Entries supplied:
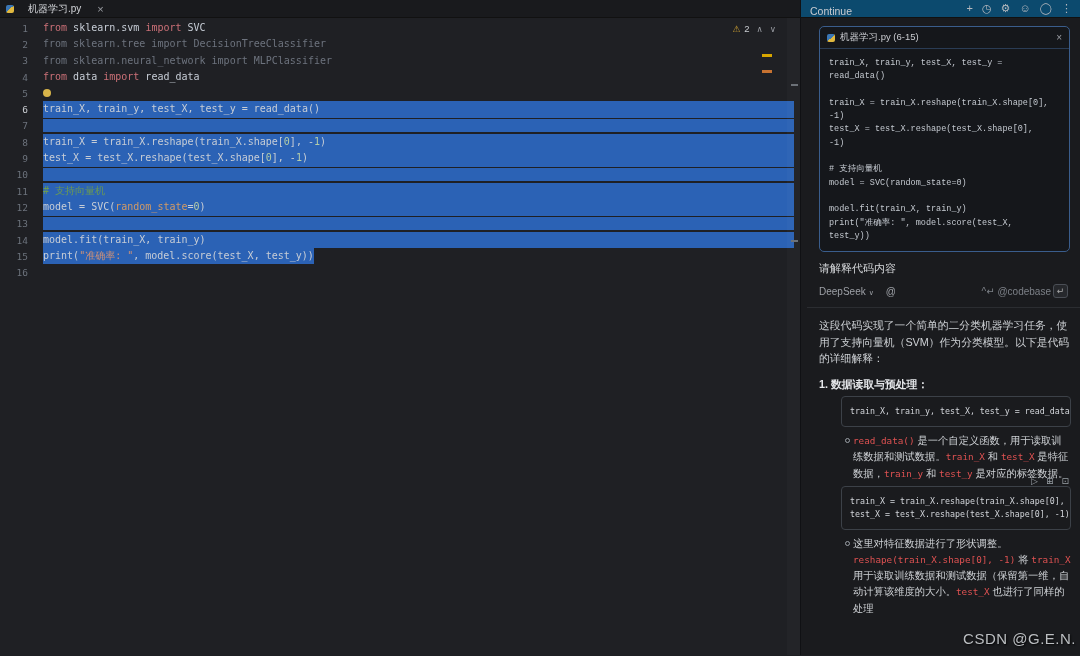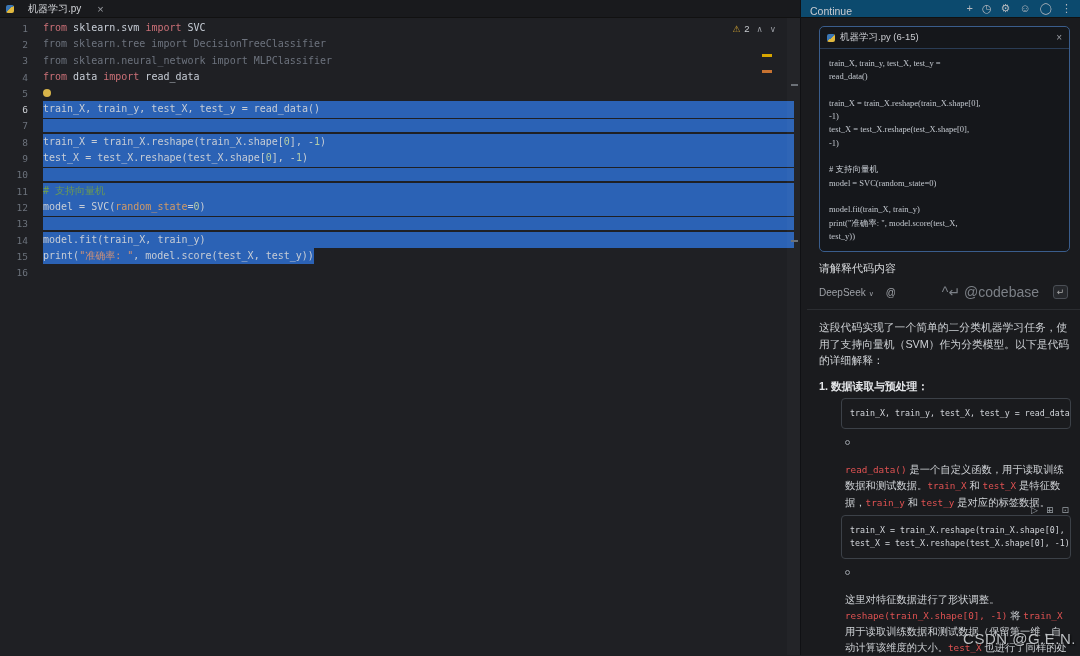--- a/index.html
+++ b/index.html
@@ -41,38 +41,38 @@
   .sel-mark { position:absolute; right:2px; width:7px; height:2px; background:#6a6f76; }
   .s1 { top:66px; } .s2 { top:222px; }
   .scroll-strip { position:absolute; right:0; top:0; width:13px; height:100%; background:rgba(255,255,255,0.02); }
 
   
   .panel { flex:0 0 280px; background:#1a1b1e; border-left:1px solid #101114; position:relative; display:flex; flex-direction:column; overflow:hidden;padding-left:6px; }
 
   .card { margin:8px 10px 0 12px; border:1px solid #3a5d8c; border-radius:5px; background:#15171b; overflow:hidden; flex:none; }
   .card-head { display:flex; align-items:center; gap:5px; padding:4px 7px; border-bottom:1px solid #2a3c55; font-size:9.5px; color:#c9cbd0; }
   .card-close { margin-left:auto; color:#9a9da3; font-size:10px; }
-  .card-body { padding:8px 9px; font-family:Liberation Serif, serif; font-size:8.5px; line-height:13.3px; color:#c3c8cf; white-space:pre; overflow:hidden; }
+  .card-body { padding:8px 9px; font-family:Liberation Mono, monospace; font-size:8.5px; line-height:13.3px; color:#c3c8cf; white-space:pre; overflow:hidden; }
   .card-line { min-height:13.3px; }
 
   .prompt { margin:9px 12px 0; font-size:11px; color:#d6d8db; flex:none; }
   .input-row { margin:8px 12px 0; display:flex; align-items:center; font-size:10px; color:#9da0a6; flex:none; }
   .caret { font-size:7px; margin-left:3px; }
   .at-btn { margin-left:12px; }
   .spacer { flex:1; }
-  .hint { font-size:14px; color:#7c8087; margin-right:14px;text-align:center; }
+  .hint { font-size:10px; color:#7c8087; margin-right:2px;text-align:center; }
   .send-btn { width:15px; height:14px; border:1px solid #4a4e55; border-radius:3px; display:flex; align-items:center; justify-content:center; font-size:9px; color:#aaa; background:#26282c; }
   .divider { margin-top:9px; border-top:1px solid #2b2d31; flex:none; }
 
   .response { flex:1; padding:9px 7px 0 12px; font-size:10.8px; line-height:16.5px; color:#ced1d5; overflow:hidden; }
   .sec-head { margin:9px 0 2px; font-size:10.8px; color:#e4e6e9; font-weight:bold; }
   .code-wrap { position:relative; margin:4px 2px 6px 22px; }
   .blk-tools { position:absolute; top:-13px; right:2px; display:flex; gap:8px; font-size:9px; color:#9aa0a6; }
   .code-block { border:1px solid #3c4148; border-radius:4px; padding:8px 8px; font-family:"DejaVu Sans Mono",monospace; font-size:8.3px; line-height:13px; color:#d2d5da; white-space:pre; overflow:hidden; background:#1a1b1e; }
-  .bullet { display:flex; gap:17px; margin:4px 2px 0 26px;flex-direction:column; }
+  .bullet { display:flex; gap:3px; margin:4px 2px 0 26px; }
   .bullet-marker { flex:none; width:5px; height:5px; border:1px solid #9aa0a6; border-radius:50%; margin-top:5px; }
   .bullet-text { font-size:10.3px; line-height:16.2px; color:#ced1d5; }
   .inline-code { color:#e05252; font-family:"DejaVu Sans Mono",monospace; font-size:9.3px; }
 
   .watermark { position:absolute; right:4px; bottom:8px; font-size:15px; color:rgba(205,208,212,0.9); text-shadow:1px 1px 2px rgba(0,0,0,0.85); letter-spacing:0.5px; pointer-events:none; }
 </style>
 </head>
 <body>
 
 <div class="titlebar">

Exercise: Keep both end lines and retype everything in the records above from the line containing "font-family:Liberation Serif, serif;" through the line containing "display:flex; gap:3px; margin:4px", exactly, with nothing else.

Solution:
-  .card-body { padding:8px 9px; font-family:Liberation Serif, serif; font-size:8.5px; line-height:13.3px; color:#c3c8cf; white-space:pre; overflow:hidden; }
+  .card-body { padding:8px 9px; font-family:Liberation Mono, monospace; font-size:8.5px; line-height:13.3px; color:#c3c8cf; white-space:pre; overflow:hidden; }
   .card-line { min-height:13.3px; }
 
   .prompt { margin:9px 12px 0; font-size:11px; color:#d6d8db; flex:none; }
   .input-row { margin:8px 12px 0; display:flex; align-items:center; font-size:10px; color:#9da0a6; flex:none; }
   .caret { font-size:7px; margin-left:3px; }
   .at-btn { margin-left:12px; }
   .spacer { flex:1; }
-  .hint { font-size:14px; color:#7c8087; margin-right:14px;text-align:center; }
+  .hint { font-size:10px; color:#7c8087; margin-right:2px;text-align:center; }
   .send-btn { width:15px; height:14px; border:1px solid #4a4e55; border-radius:3px; display:flex; align-items:center; justify-content:center; font-size:9px; color:#aaa; background:#26282c; }
   .divider { margin-top:9px; border-top:1px solid #2b2d31; flex:none; }
 
   .response { flex:1; padding:9px 7px 0 12px; font-size:10.8px; line-height:16.5px; color:#ced1d5; overflow:hidden; }
   .sec-head { margin:9px 0 2px; font-size:10.8px; color:#e4e6e9; font-weight:bold; }
   .code-wrap { position:relative; margin:4px 2px 6px 22px; }
   .blk-tools { position:absolute; top:-13px; right:2px; display:flex; gap:8px; font-size:9px; color:#9aa0a6; }
   .code-block { border:1px solid #3c4148; border-radius:4px; padding:8px 8px; font-family:"DejaVu Sans Mono",monospace; font-size:8.3px; line-height:13px; color:#d2d5da; white-space:pre; overflow:hidden; background:#1a1b1e; }
-  .bullet { display:flex; gap:17px; margin:4px 2px 0 26px;flex-direction:column; }
+  .bullet { display:flex; gap:3px; margin:4px 2px 0 26px; }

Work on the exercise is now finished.